New Yorkers on Tuesday elected their first Democratic mayor since 1989, choosing Bill de Blasio -- who has vowed to usher in a new era of liberal policies -- to lead America's biggest city.

De Blasio beat his Republican challenger Joe Lhota by a wide margin, pulling 73 percent of the vote with 99 percent of the precincts reporting.

The New York City election was one of several mayoral elections in major American cities Tuesday, with Detroit, Boston and Atlanta, among others, also picking new leaders. 

Former write-in candidate Mike Duggan won Detroit’s non-partisan election, though he will have limited power as the debt-ridden city moves toward the largest municipal bankruptcy in U.S. history under a state overseer. In Boston, voters chose Martin Walsh over fellow Democrat John Connolly to replace longtime Mayor Thomas Menino, and Democratic Mayor Kasim Reed was re-elected in Atlanta.

The New York mayoral election is the beginning of the city's farewell to Mayor Michael Bloomberg, who has helped shape the nation's biggest city for 12 years.

However, while polls show that New Yorkers largely approve of Bloomberg's record, those same surveys show a hunger for a change in style and tone.

De Blasio, who as the city's elected public advocate acts as an official watchdog, had a commanding lead over Lhota, the one-time deputy mayor to Rudy Giuliani, in every poll taken since the September primary.

De Blasio has positioned himself as a clean break with the Bloomberg years, promoting a sweeping liberal agenda that includes a tax increase on top earners to pay for universal pre-kindergarten and improved police-community relations. He also has reached out to those who say they feel slighted by what they believe were 12 years of Bloomberg's Manhattan-centric policies.

De Blasio is the first Democrat elected mayor since Dinkins in 1989. even though registered Democrats outnumber their Republican counterparts 6 to 1.

During the Democratic primary he was also the loudest voice calling to reform the New York Police Department's controversial stop-and-frisk practice . He was a distant fourth for much of the summer in the crowded primary, only to surge past former front-runners including Council Speaker Christine Quinn and ex-Congressman Anthony Weiner. 

Weiner, who once led in the polls, slipped to fourth place following a July admission that the explicit online relationships that led to his resignation from Congress continued as recently as last year.

Lhota, 59, the former head of the Metropolitan Transportation Authority, had pledged to continue many of Bloomberg's policies and suggested de Blasio would handcuff the NYPD by reforming stop-and-frisk, the tactic that allows police to stop anyone deemed suspicious. Its supporters believe it has driven down crime while critics, including de Blasio, think it unfairly targets minorities.

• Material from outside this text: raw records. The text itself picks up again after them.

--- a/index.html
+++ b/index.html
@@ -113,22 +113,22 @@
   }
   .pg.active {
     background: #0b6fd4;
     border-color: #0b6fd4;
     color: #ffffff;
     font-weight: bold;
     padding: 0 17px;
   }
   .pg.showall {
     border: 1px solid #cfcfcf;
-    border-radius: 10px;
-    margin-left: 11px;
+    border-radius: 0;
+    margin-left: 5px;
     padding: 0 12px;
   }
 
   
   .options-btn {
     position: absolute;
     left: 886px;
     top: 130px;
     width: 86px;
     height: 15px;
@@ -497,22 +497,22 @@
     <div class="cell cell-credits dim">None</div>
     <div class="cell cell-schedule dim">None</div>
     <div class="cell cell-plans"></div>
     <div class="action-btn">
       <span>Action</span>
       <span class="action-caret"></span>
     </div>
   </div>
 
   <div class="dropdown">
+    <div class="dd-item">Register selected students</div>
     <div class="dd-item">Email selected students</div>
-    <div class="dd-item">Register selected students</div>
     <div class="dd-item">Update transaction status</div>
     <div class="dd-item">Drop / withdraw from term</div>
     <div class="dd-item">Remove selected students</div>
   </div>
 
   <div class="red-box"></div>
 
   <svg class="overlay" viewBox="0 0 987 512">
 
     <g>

In Detroit, Duggan, who was once thought to have little chance of surviving the primary, beat Wayne County sheriff Benny Napoleon by 55 percent to 45 percent. He becomes the city's first white mayor since the early 1970s.

The former health care executive and his challenger both oppose the Michigan takeover of city finances by gubernatorial appointee Kevin Orr, a position Duggan reiterated Tuesday.

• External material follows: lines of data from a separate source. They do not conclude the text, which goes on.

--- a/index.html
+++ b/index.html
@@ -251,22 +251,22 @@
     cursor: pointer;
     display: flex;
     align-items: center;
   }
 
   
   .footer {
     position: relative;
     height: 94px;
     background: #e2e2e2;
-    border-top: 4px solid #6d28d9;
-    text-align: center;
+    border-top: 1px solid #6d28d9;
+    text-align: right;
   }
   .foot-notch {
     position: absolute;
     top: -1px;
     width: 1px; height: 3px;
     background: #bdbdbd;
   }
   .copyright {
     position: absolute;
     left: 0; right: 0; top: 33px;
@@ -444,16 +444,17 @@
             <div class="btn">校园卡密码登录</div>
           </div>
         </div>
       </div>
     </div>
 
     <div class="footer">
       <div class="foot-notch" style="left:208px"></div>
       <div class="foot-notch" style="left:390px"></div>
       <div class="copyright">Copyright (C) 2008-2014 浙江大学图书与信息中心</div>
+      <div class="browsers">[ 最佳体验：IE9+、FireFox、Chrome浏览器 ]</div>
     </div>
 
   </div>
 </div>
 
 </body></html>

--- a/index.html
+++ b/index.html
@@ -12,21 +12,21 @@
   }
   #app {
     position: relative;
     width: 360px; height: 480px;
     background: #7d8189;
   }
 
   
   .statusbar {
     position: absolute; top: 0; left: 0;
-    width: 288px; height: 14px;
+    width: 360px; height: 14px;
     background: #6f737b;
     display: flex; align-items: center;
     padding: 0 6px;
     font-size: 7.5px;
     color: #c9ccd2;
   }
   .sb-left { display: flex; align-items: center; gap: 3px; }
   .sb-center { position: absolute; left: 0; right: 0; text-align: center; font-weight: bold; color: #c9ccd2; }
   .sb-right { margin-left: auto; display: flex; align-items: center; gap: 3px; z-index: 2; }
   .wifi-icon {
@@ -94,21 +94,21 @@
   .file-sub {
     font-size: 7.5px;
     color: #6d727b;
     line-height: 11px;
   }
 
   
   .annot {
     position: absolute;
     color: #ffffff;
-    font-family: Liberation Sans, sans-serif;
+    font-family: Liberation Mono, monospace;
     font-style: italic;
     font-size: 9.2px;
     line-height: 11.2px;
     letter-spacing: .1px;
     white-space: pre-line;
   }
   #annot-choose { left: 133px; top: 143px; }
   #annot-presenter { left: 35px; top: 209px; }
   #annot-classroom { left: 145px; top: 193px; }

"I'm going to try to shorten Kevyn Orr's stay," Duggan told The Associated Press.

In Boston, Walsh will replace the city’s longest serving mayor Thomas Menino, who announced earlier this year he would not seek another term after more than two decades in office.

The 46-year-old Walsh relied on support from labor organizations to help his get-out-the-vote drive.

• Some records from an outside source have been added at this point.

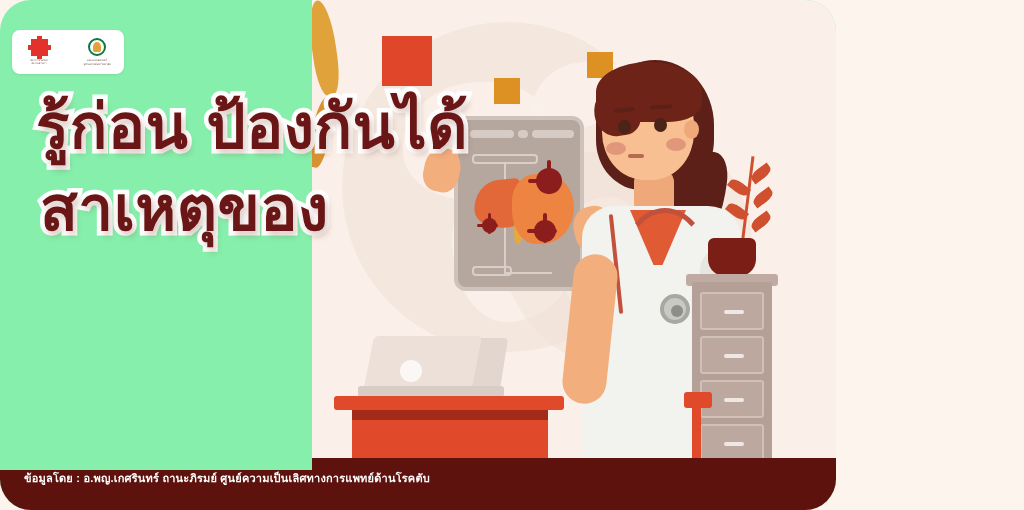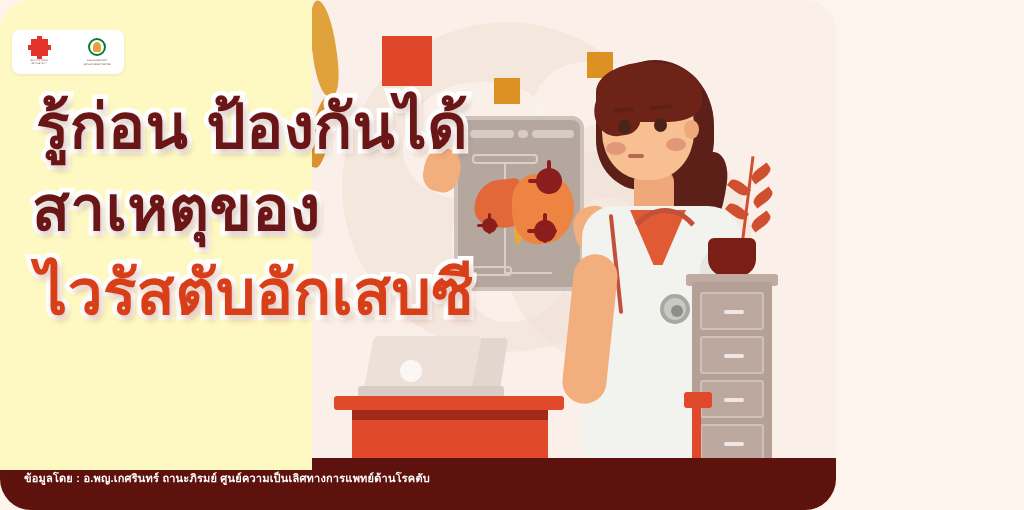--- a/index.html
+++ b/index.html
@@ -2,21 +2,21 @@
 <html lang="th"><head>
 <meta charset="utf-8">
 <title>Hepatitis C Awareness Banner</title>
 <style>
   html,body{margin:0;padding:0;}
   body{
     width:1024px;height:510px;overflow:hidden;
     font-family:"Liberation Sans","DejaVu Sans",sans-serif;
     background:#fdf4ee;
   }
-  .banner{position:relative;width:836px;height:510px;overflow:hidden;background:#fef9c3;border-radius:31px;}
+  .banner{position:relative;width:836px;height:510px;overflow:hidden;background:#86efac;border-radius:31px;}
 
   
   .illus-panel{position:absolute;right:0;top:0;width:524px;height:470px;overflow:hidden;background:#fbf0e9;}
   .globe{position:absolute;left:30px;top:22px;width:330px;height:330px;border-radius:50%;
          background:#f4e7de;opacity:.95;}
   .globe-land{position:absolute;border-radius:46% 54% 40% 60%/52% 44% 56% 48%;background:#fbf2ec;opacity:.85;}
   .gl1{left:60px;top:60px;width:150px;height:120px;transform:rotate(-12deg);}
   .gl2{left:110px;top:150px;width:120px;height:150px;border-radius:60% 40% 55% 45%/45% 60% 40% 55%;}
   .gl3{left:190px;top:40px;width:120px;height:90px;border-radius:50% 50% 60% 40%/60% 40% 50% 50%;}
   .gl4{left:215px;top:175px;width:95px;height:120px;border-radius:55% 45% 50% 50%/50% 55% 45% 50%;}
@@ -147,21 +147,21 @@
   .clip-stick{position:absolute;left:380px;top:404px;width:9px;height:58px;background:#e0492a;}
 
   .floor{position:absolute;left:0;top:458px;width:524px;height:12px;background:#5e120d;}
 
   
   .headlines{position:absolute;left:0;top:96px;width:540px;}
   .hl{display:block;font-weight:bold;letter-spacing:.5px;white-space:nowrap;line-height:1;}
   .hl1{font-size:62px;color:#6b1616;margin-left:36px;
        -webkit-text-stroke:9px #ffffff;paint-order:stroke fill;
        text-shadow:3px 5px 6px rgba(120,60,40,.28);}
-  .hl2{font-size:62px;color:#6b1616;margin-left:32px;margin-top:20px;
+  .hl2{font-size:62px;color:#6b1616;margin-left:40px;margin-top:20px;
        -webkit-text-stroke:9px #ffffff;paint-order:stroke fill;
        text-shadow:3px 5px 6px rgba(120,60,40,.28);}
   .hl3{font-size:62px;color:#d83e18;margin-left:36px;margin-top:22px;
        -webkit-text-stroke:9px #ffffff;paint-order:stroke fill;
        text-shadow:3px 5px 6px rgba(150,70,40,.3);}
 
   
   .logo-card{position:absolute;left:12px;top:30px;width:112px;height:44px;background:#ffffff;
              border-radius:8px;display:flex;align-items:center;justify-content:center;gap:10px;
              box-shadow:0 1px 3px rgba(0,0,0,.08);}
@@ -295,20 +295,19 @@
           <span></span>
         </div>
       <div class="logo-cap">คณะแพทยศาสตร์
 จุฬาลงกรณ์มหาวิทยาลัย</div>
     </div>
   </div>
 
   <div class="headlines">
     <span class="hl hl1">รู้ก่อน ป้องกันได้</span>
     <span class="hl hl2">สาเหตุของ</span>
-    <span class="hl hl3">ไวรัสตับอักเสบซี</span>
   </div>
 
   <div class="footer">
     <div>ข้อมูลโดย : อ.พญ.เกศรินทร์ ถานะภิรมย์ ศูนย์ความเป็นเลิศทางการแพทย์ด้านโรคตับ</div>
   </div>
 
 </div>
 
 </body></html>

Walsh was a union official before being elected to the Massachusetts House in 1997. Connolly made education his core issue and was hoping an "army of moms" that appeared with him at campaign events would help propel him to the mayorship. The 40-year-old father of three was the only candidate to enter the race before Menino announced he wouldn't run again. 

Menino did not take sides in the race to succeed him, and on Tuesday would not say for whom he had voted. He added that he had no regrets about his decision to retire. 

"I made the decision in March and it's done. I'm at peace of mind with myself," the mayor said after voting in his home neighborhood of Hyde Park.  

Menino said he would watch the election returns from his City Hall office and phone the winner to wish him luck. 

The White House said President Obama called De Blasio and Walsh Tuesday night to congratulate them on their election victories and vowed to work with them in the months ahead to expand economic opportunity for middle-class families in their communities.

As expected, Atlanta Mayor Kasim Reed sailed to his second four-year term by a wide margin, beating three lesser-known challengers. 

Reed, who previously served as a member of the Georgia General Assembly for 11 years as both a state senator and a state representative, is considered a rising star in the Democratic Party and was backed by President Obama, who said in an Oct. 29 statement Reed has “earned” a second term.